Being a boy in a rough neighbourhood, Luke got in with the wrong crowd. He skipped school and dabbled in petty crimes. Fortuitously, he came under the influence of a young Christian Brother who became his role model and mentor. As well as encouraging him to stay at school and feed his enquiring mind, this man introduced Luke to literature, art and opera.

Luke's young brother Tony did not have a saviour and is at present doing his second stint in prison. Luke feels guilty — he should have helped his brother as he was helped. He visits when he can, but his brother is bitter about the difference between their lives and the obvious pride their parents take in Luke.

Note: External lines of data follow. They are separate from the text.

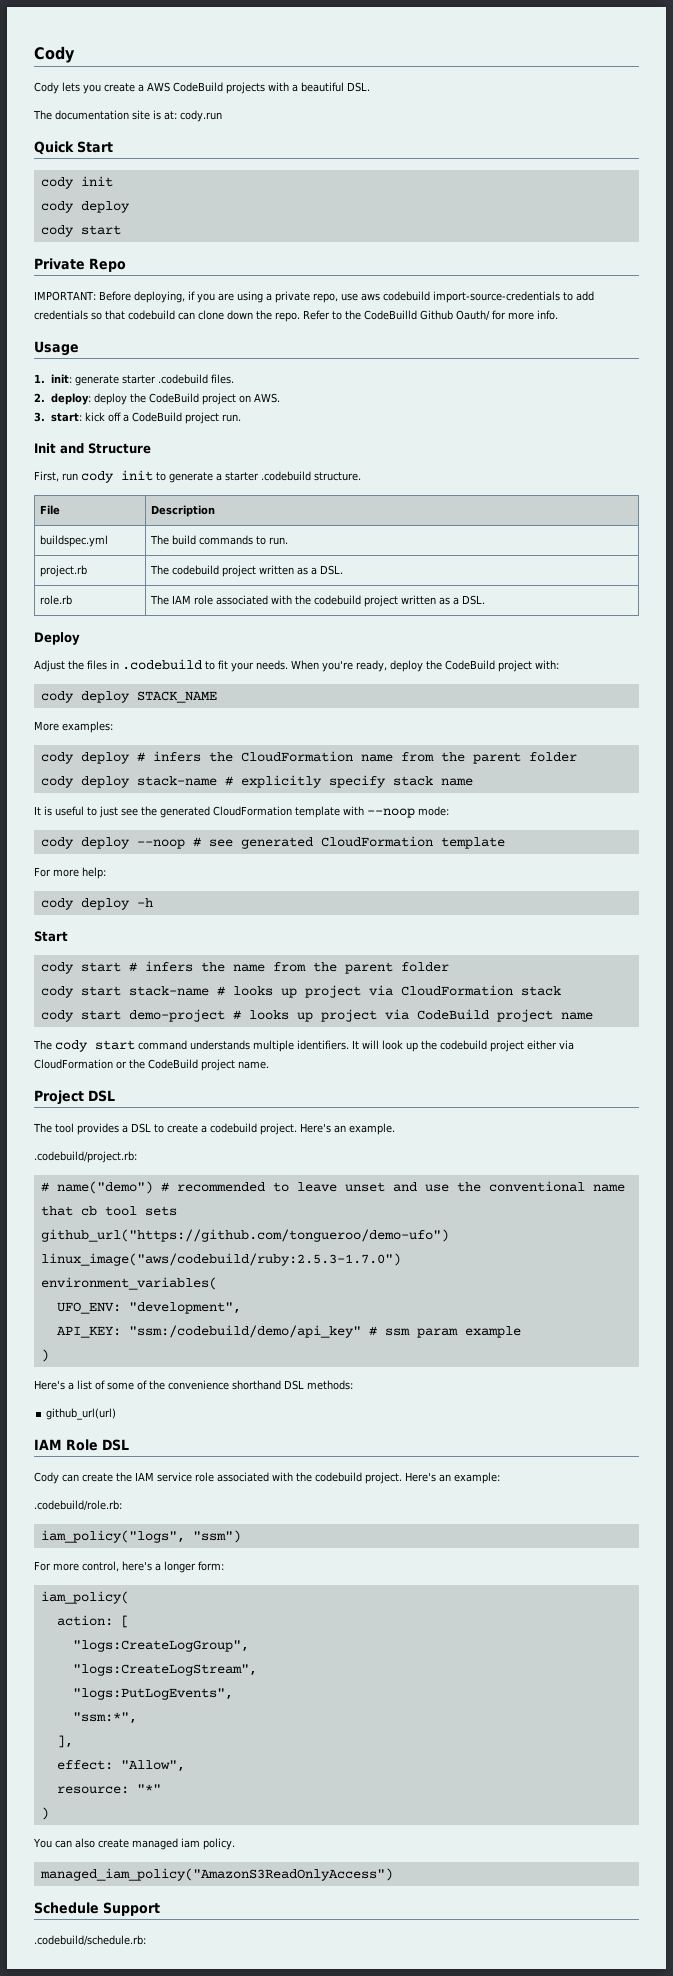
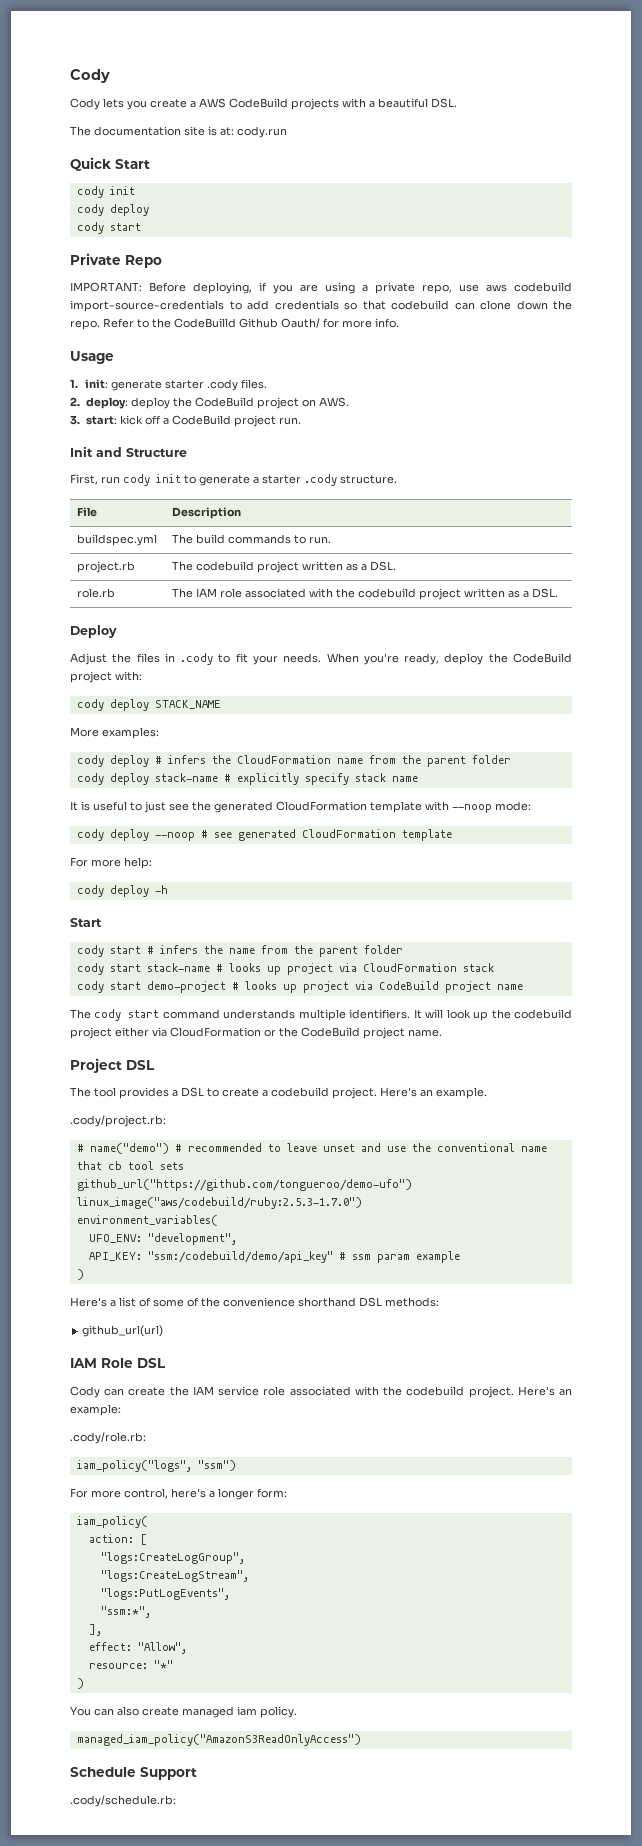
- 1. init: generate starter .codebuild files.
+ 1. init: generate starter .cody files.
- First, run cody init to generate a starter .codebuild structure.
+ First, run cody init to generate a starter .cody structure.
- Adjust the files in .codebuild to fit your needs.
+ Adjust the files in .cody to fit your needs.
- .codebuild/project.rb:
+ .cody/project.rb:
- .codebuild/role.rb:
+ .cody/role.rb:
- .codebuild/schedule.rb:
+ .cody/schedule.rb:

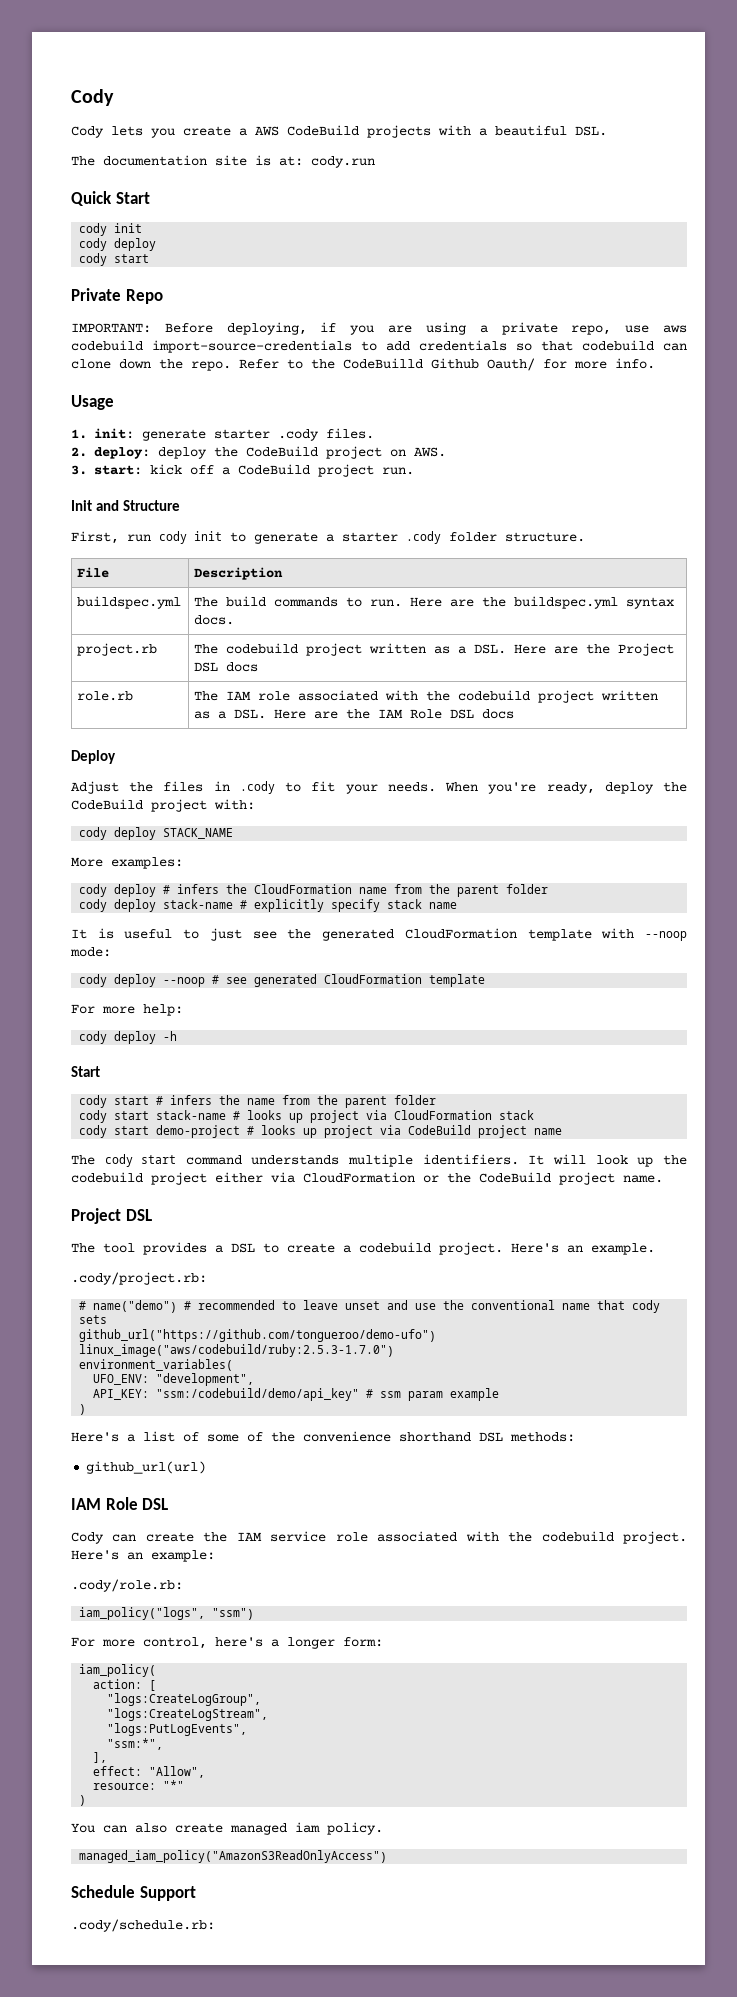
- First, run cody init to generate a starter .cody structure.
+ First, run cody init to generate a starter .cody folder structure.
- buildspec.yml | The build commands to run.
+ buildspec.yml | The build commands to run. Here are the buildspec.yml syntax docs.
- project.rb | The codebuild project written as a DSL.
+ project.rb | The codebuild project written as a DSL. Here are the Project DSL docs
- role.rb | The IAM role associated with the codebuild project written as a DSL.
+ role.rb | The IAM role associated with the codebuild project written as a DSL. Here are the IAM Role DSL docs
- # name("demo") # recommended to leave unset and use the conventional name that cb tool sets
+ # name("demo") # recommended to leave unset and use the conventional name that cody sets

Although exams weigh heavily on his shoulders, Luke is probably at the most enjoyable level of his medical career. Interns are too frightened about their incompetence, consultants have lost all sense of feeling, but registrars are confident and competent and they take time to understand their patients and the staff.

He is very popular, with a great smile and easy sense of humour. Some of his not so commendable teenage skills come in handy when friends lock themselves out of their cars late at night or the ward runs out of supplies and midnight raids on other departments become necessary.